Even when they are short, intensive physical activity sessions can regress colon cancer.
A short but intense bout of physical exercise helps fight the growth of colon cancer (or colorectal cancer), according to new research published in the Journal of Physiology. As trial director James Devin and his team explain, previous research had already shown that exercising over a long period of time could help fight cancer. Here it appears that even short sessions are effective.
Increased inflammation
To elucidate the mechanisms involved, the researchers divided people with colorectal cancer into two groups: the first followed a session of high-intensity physical activity (HIIT), the second 12 sessions over a month. Blood samples were regularly taken from all participants.
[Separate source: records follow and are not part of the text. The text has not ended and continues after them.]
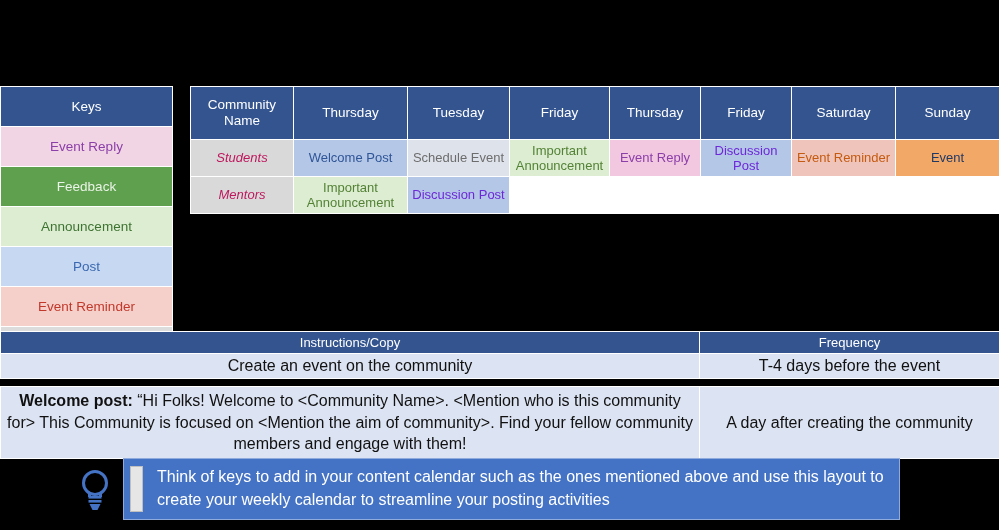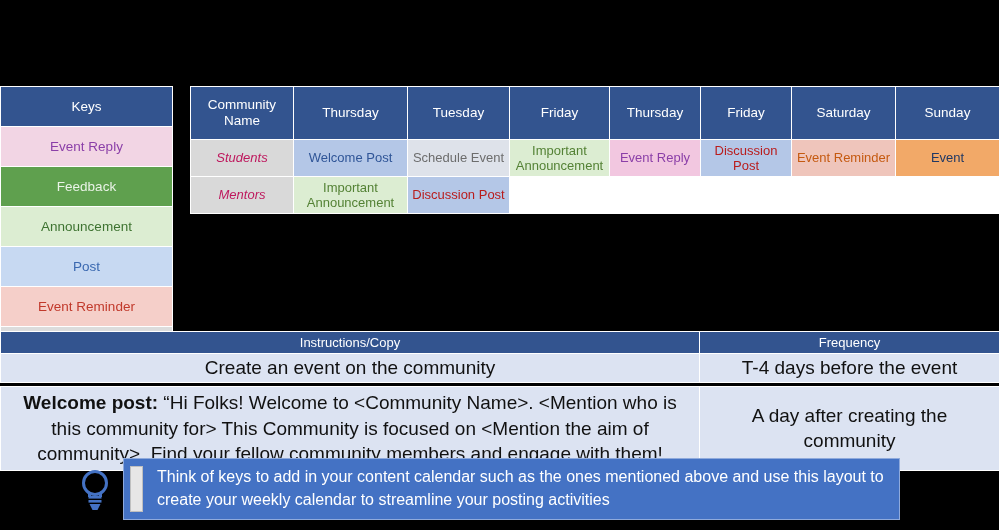--- a/index.html
+++ b/index.html
@@ -70,39 +70,39 @@
   .c-feedback      { background: #5FA04E; color: #EAF3E7; }
   .c-announcement  { background: #DCEDD2; color: #3E7331; }
   .c-post          { background: #C7D9F2; color: #3A68B0; margin-left: 36px; }
   .c-eventreminder { background: #F5CFC9; color: #C1392B; }
   .c-scheduleevent { background: #DCDCDC; color: #2A2A2A; }
 
   .m-post          { background: #B4C7E7; color: #2F5597; }
   .m-schedule      { background: #DEE2EA; color: #6D6D6D; }
   .m-announce      { background: #DCEDD2; color: #548235; }
   .m-reply         { background: #F2C7E0; color: #8B3FA8; }
-  .m-discussion    { background: #B4C7E7; color: #b91c1c; margin-left: 16px; }
+  .m-discussion    { background: #B4C7E7; color: #6d28d9; margin-left: 16px; }
   .m-reminder      { background: #EFC5BB; color: #C55A11; }
   .m-event         { background: #F2A968; color: #203864; }
 
   
   .instr {
     position: absolute;
     left: 0px;
     width: 999px;
     border-collapse: collapse;
     table-layout: fixed;
   }
   .instr-1 { top: 331px; }
   .instr-2 { top: 386px; }
   .instr th, .instr td {
     border: 1px solid #ffffff;
     text-align: center;
     vertical-align: middle;
-    font-size: 19px;
+    font-size: 16px;
     padding: 3px 6px;
   }
   .instr th {
     background: #33548F;
     color: #ffffff;
     height: 18px;
     font-size: 13px;
     font-weight: normal;
   }
   .instr td {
Conclusion: “we have shown that exercise can play a role in inhibiting the growth of colon cancer cells. After an intensive session, there was an increase in inflammation, which could have contributed” to this development, explains James Devin. “This suggests that a physically active lifestyle may play an important role in the fight against colorectal tumors,” he concludes.
Second deadliest cancer
In addition to physical activity and depending on the stage of the cancer, several treatments can be offered: surgery alone in the event of a very localized lesion, surgical treatment with lymph node dissection and adjuvant chemotherapy when the disease has reached the lymph nodes, and surgery colon and metastasized organs in case of metastases. The latter may be followed or preceded by chemotherapy or even targeted therapy.
Each year in France, 43,000 new cases of colorectal cancer are diagnosed. Health authorities estimate that four out of 100 men and three out of 100 women will develop colorectal cancer in their lifetime before the age of 75. It is the second deadliest cancer with nearly 17,500 deaths per year, but if caught early it is curable in 9 out of 10 cases.
Screening from 50 years old
Three screening methods for colorectal cancer are recommended from the age of 50:
– Stool analysis, to be done every year.
– Sigmoidoscopy, to be done every 5 years.
– Colonoscopy, to be done every 10 years.